Странное чувство он испытал перед опечатанной дверью, задумавшись о непостижимом времени, когда вот эти затвердевшие плоские плевки сургуча охраняют его от вторжения в собственный кабинет надежней, чем патентованные замки. Никто за это время не пытался проникнуть сюда – сургуч, как Соломонова печать, уберег и дорогую зубоврачебную технику, и добротные кожаные кресла приемной. Местный управдом сверил предъявленную бумагу с профсоюзным билетом: «Вы и будете товарищ Ганич? Ну, располагайтесь», – и потянул за печати. Сургуч рассыпался коричневыми крошками, но веревка осталась висеть. «Дерни за веревочку – дверь и откроется», весело подумал доктор и, ухватив лохматую петлю маленькой, почти женской рукой, выдернул ее одним рывком, как гнилой зуб.
В воскресенье у гувернантки был выходной, Лариса уютно ленилась в кресле у балкона, а доктор Ганич с сынишкой гуляли по летнему городу. Обычно в это время они были уже на взморье, но в этом году из-за суеты с кабинетом дачу снять не успели.
– Я хочу еще малинового, – Юлик быстро, пока отец не сделал замечания, втянул растаявшую жижицу мороженого.
– А кто обедать будет? – доктор пытался быть строгим.
– Ну последний шарик, папа! И я не хлюпал, да?
– Ладно, – с удовольствием сдался отец, – последний. Решай: малиновый или шоколадный?

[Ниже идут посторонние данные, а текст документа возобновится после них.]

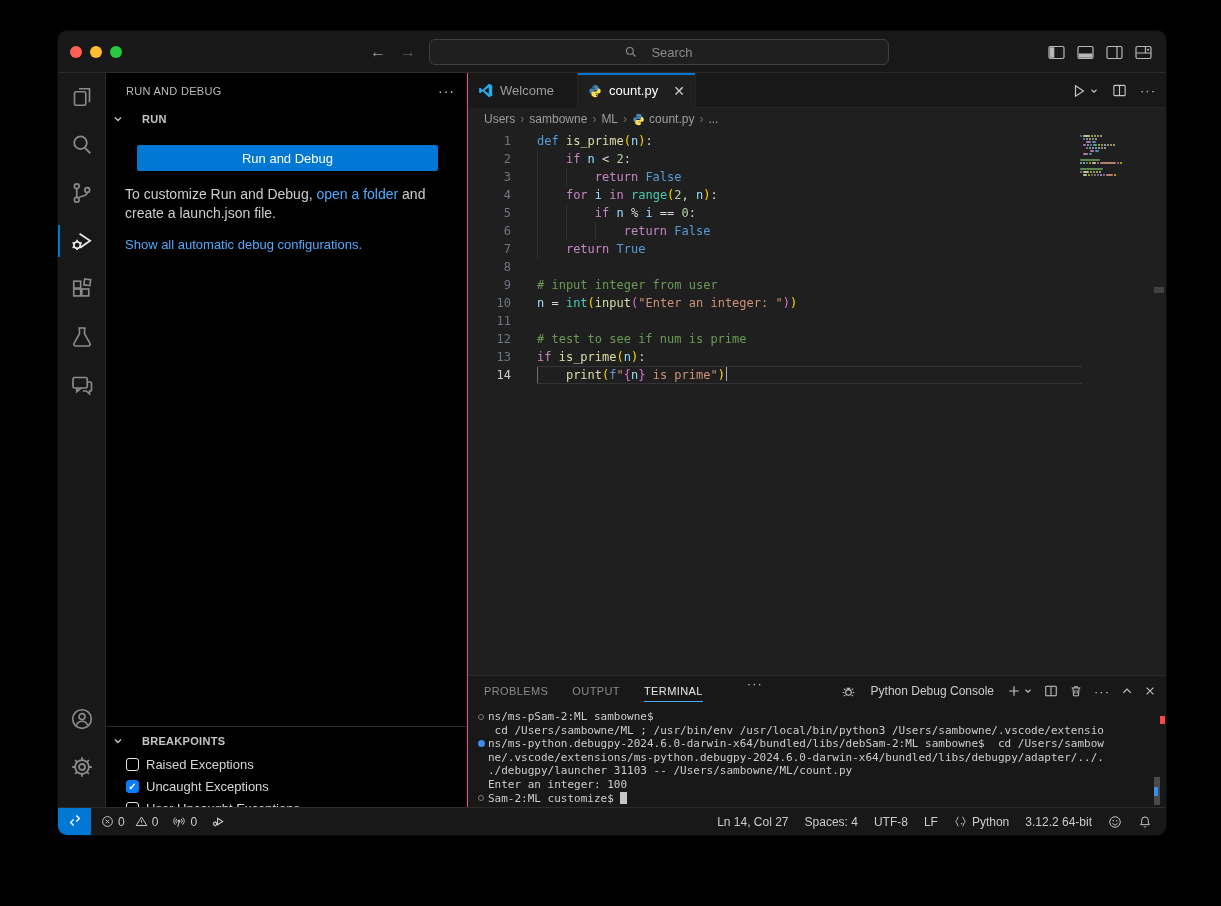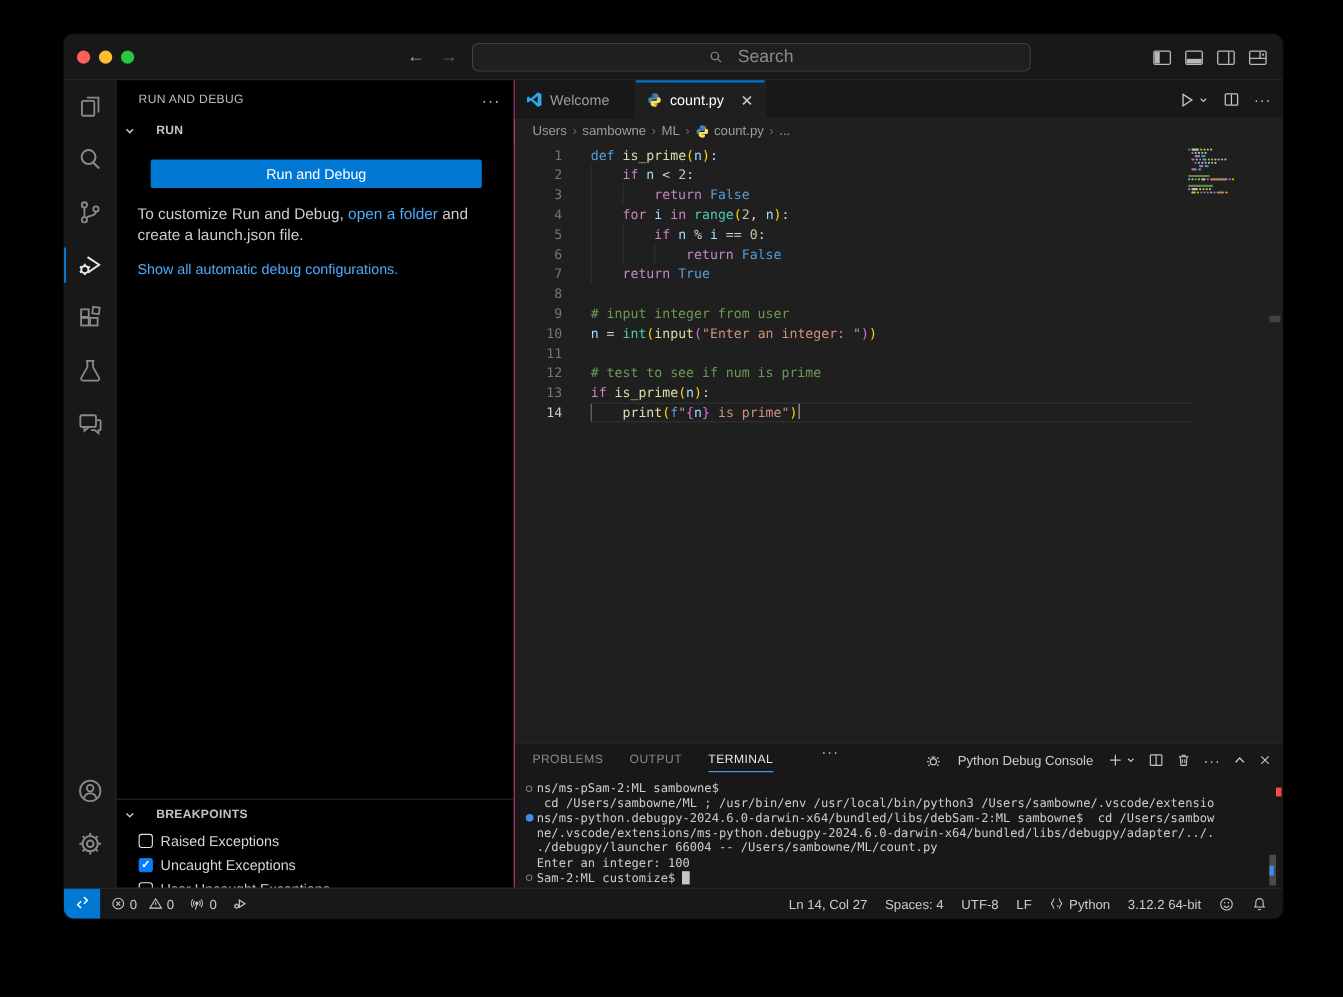--- a/index.html
+++ b/index.html
@@ -9,23 +9,23 @@
     background:#181818; border-radius:10px; overflow:hidden; border:1px solid #0a0a0a; }
 
   
   .titlebar { position:relative; height:42px; background:#181818; border-bottom:1px solid #2b2b2b; }
   .traffic { position:absolute; top:15px; left:12px; display:flex; gap:8px; }
   .light { width:12px; height:12px; border-radius:50%; }
   .light.red{ background:#ff5f57; } .light.yellow{ background:#febc2e; } .light.green{ background:#28c840; }
   .nav-arrows { position:absolute; left:312px; top:0; height:42px; display:flex; align-items:center; gap:14px;
     font-size:16px; color:#9d9d9d; }
   .nav-arrows .fwd { color:#5c5c5c; }
-  .searchbox { position:absolute; left:371px; top:8px; width:508px; height:26px; background:#1f1f1f;
+  .searchbox { position:absolute; left:371px; top:8px; width:460px; height:26px; background:#1f1f1f;
     border:1px solid #3f3f46; border-radius:6px; display:flex; align-items:center; justify-content:center;
-    gap:14px; color:#8b8b8b; font-size:16px; }
+    gap:14px; color:#8b8b8b; font-size:13px; }
   .tb-icons { position:absolute; right:14px; top:0; height:42px; display:flex; align-items:center; gap:12px; }
   .tb-icons svg { display:block; }
 
   
   .main { position:absolute; top:42px; left:0; right:0; bottom:28px; display:flex; }
 
   .activitybar { width:48px; background:#181818; border-right:1px solid #2b2b2b; position:relative; }
   .ab-item { width:48px; height:48px; display:flex; align-items:center; justify-content:center; position:relative; }
   .ab-item svg { display:block; }
   .ab-item.active::before { content:""; position:absolute; left:0; top:8px; bottom:8px; width:2px; background:#0078d4; }
@@ -521,21 +521,21 @@
                 <path d="M3.5 3.5l9 9M12.5 3.5l-9 9"></path>
               </svg>
           </div>
         </div>
         <div class="terminal">
           <div id="term-lines">
               <div class="term-line"><span class="term-marker"><span class="tm-open"></span></span><span>ns/ms-pSam-2:ML sambowne$ </span></div>
               <div class="term-line"><span class="term-marker"></span><span> cd /Users/sambowne/ML ; /usr/bin/env /usr/local/bin/python3 /Users/sambowne/.vscode/extensio</span></div>
               <div class="term-line"><span class="term-marker"><span class="tm-filled"></span></span><span>ns/ms-python.debugpy-2024.6.0-darwin-x64/bundled/libs/debSam-2:ML sambowne$  cd /Users/sambow</span></div>
               <div class="term-line"><span class="term-marker"></span><span>ne/.vscode/extensions/ms-python.debugpy-2024.6.0-darwin-x64/bundled/libs/debugpy/adapter/../.</span></div>
-              <div class="term-line"><span class="term-marker"></span><span>./debugpy/launcher 66004 -- /Users/sambowne/ML/count.py</span></div>
+              <div class="term-line"><span class="term-marker"></span><span>./debugpy/launcher 31103 -- /Users/sambowne/ML/count.py</span></div>
               <div class="term-line"><span class="term-marker"></span><span>Enter an integer: 100</span></div>
               <div class="term-line"><span class="term-marker"><span class="tm-open"></span></span><span>Sam-2:ML customize$ </span><span class="term-cursor"></span></div>
             </div>
           <div class="term-scroll-red"></div>
           <div class="term-scroll-thumb"></div>
           <div class="term-scroll-blue"></div>
         </div>
       </div>
     </div>
   </div>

Любовь к мороженому кончается с детством, подумал доктор. Я тоже так хлюпал. Теперь люблю смотреть, как он ест мороженое. А скоро их будет двое: две вазочки с мороженым, две рожицы, две салфетки…
– Папа. Ну пап!
– Да, сынок?
– Малиновый.
Маленькая ладошка чуть-чуть липла. Когда они дошли до второго этажа, мальчик спросил:
– Кто там живет, папа?
«Жил», хотел поправить отец, но сказал иначе:
– Никто не живет. Пустые квартиры.
Такие же сургучные блямбы висели на бывшей квартире Гортынского (говорили, что он князь), и на двери их площадки, где жил старенький господин с невыговариваемой фамилией.

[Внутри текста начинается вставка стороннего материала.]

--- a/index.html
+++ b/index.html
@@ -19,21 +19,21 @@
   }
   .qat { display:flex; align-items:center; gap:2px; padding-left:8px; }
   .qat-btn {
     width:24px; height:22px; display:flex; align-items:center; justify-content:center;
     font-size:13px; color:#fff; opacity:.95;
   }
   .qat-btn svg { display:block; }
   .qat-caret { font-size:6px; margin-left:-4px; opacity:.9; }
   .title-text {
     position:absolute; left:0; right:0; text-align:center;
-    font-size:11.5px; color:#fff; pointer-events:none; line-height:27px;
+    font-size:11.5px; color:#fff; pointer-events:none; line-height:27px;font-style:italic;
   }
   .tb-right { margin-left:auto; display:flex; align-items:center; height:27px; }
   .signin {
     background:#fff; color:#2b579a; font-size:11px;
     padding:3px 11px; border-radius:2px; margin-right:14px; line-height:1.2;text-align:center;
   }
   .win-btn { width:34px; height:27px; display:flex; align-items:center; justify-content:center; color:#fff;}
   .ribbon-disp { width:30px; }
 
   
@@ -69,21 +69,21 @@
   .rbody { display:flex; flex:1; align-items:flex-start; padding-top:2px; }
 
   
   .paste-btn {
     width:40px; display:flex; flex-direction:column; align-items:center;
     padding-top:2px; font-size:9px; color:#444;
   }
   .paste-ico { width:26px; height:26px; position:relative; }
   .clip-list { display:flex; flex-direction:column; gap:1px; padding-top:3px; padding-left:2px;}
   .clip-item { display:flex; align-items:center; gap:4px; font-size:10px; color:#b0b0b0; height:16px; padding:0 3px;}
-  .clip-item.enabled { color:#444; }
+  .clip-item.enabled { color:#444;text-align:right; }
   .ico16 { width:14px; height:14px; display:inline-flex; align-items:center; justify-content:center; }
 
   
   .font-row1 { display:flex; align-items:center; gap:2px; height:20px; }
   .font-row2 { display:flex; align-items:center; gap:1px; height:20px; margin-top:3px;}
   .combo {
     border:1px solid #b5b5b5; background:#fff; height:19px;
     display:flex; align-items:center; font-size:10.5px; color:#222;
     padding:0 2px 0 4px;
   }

– Эрик говорит, что там живут призраки, – мальчик показал пальцем наверх, то ли напоминая о товарище, то ли из уважения к призракам. – А я не боюсь призраков. Вот подними меня – я дерну за эти штуки!.. Ты сердишься, папа?
– Пойдем скорее, мама ждет.
Да, доктор Ганич сердился. Сердился за то, что пробегал каждое утро мимо – раз, два… – мимо четырех сургучных клякс, не обращая на них внимания. И по-настоящему злился при недавнем воспоминании, как яростно сорвал такую же печать. Четыре человека сгинули – четверых припечатали – а я… а мы… Да много ли мы знаем друг о друге?!
Почти ничего – взять хотя бы семью учителя. Раньше, например, дочки всюду появлялись вдвоем, а теперь поодиночке. Дом сообразил намного быстрее дантиста, что близнецов больше нет, из двух сестер осталась одна – он различал девушек по голосам. Дом всегда дома, в отличие от жильцов…
Бруно Строд, бывший офицер, часто курил на балконе. Он тоже заметил, что сестры перестали ходить вместе, но нашел вполне резонное объяснение: одну барышню каждый вечер провожает кавалер. Естественно, что вторая ретировалась. Какая из сестер принимала ухаживания, Аня или Ася, он не задумывался, если вообще знал их имена.
Никто не заметил, когда исчезла вторая дочка, а учитель с женой превратились в пожилую пару, которых так любят авторы романов – для того только, чтобы заполнить их появлением вынужденные пустоты и добродушно посмеяться над ними вместе с читателем. Для этого достаточно придать им несколько анекдотичную внешность, нарядить во что-то нелепое и заставить изречь несколько благоглупостей.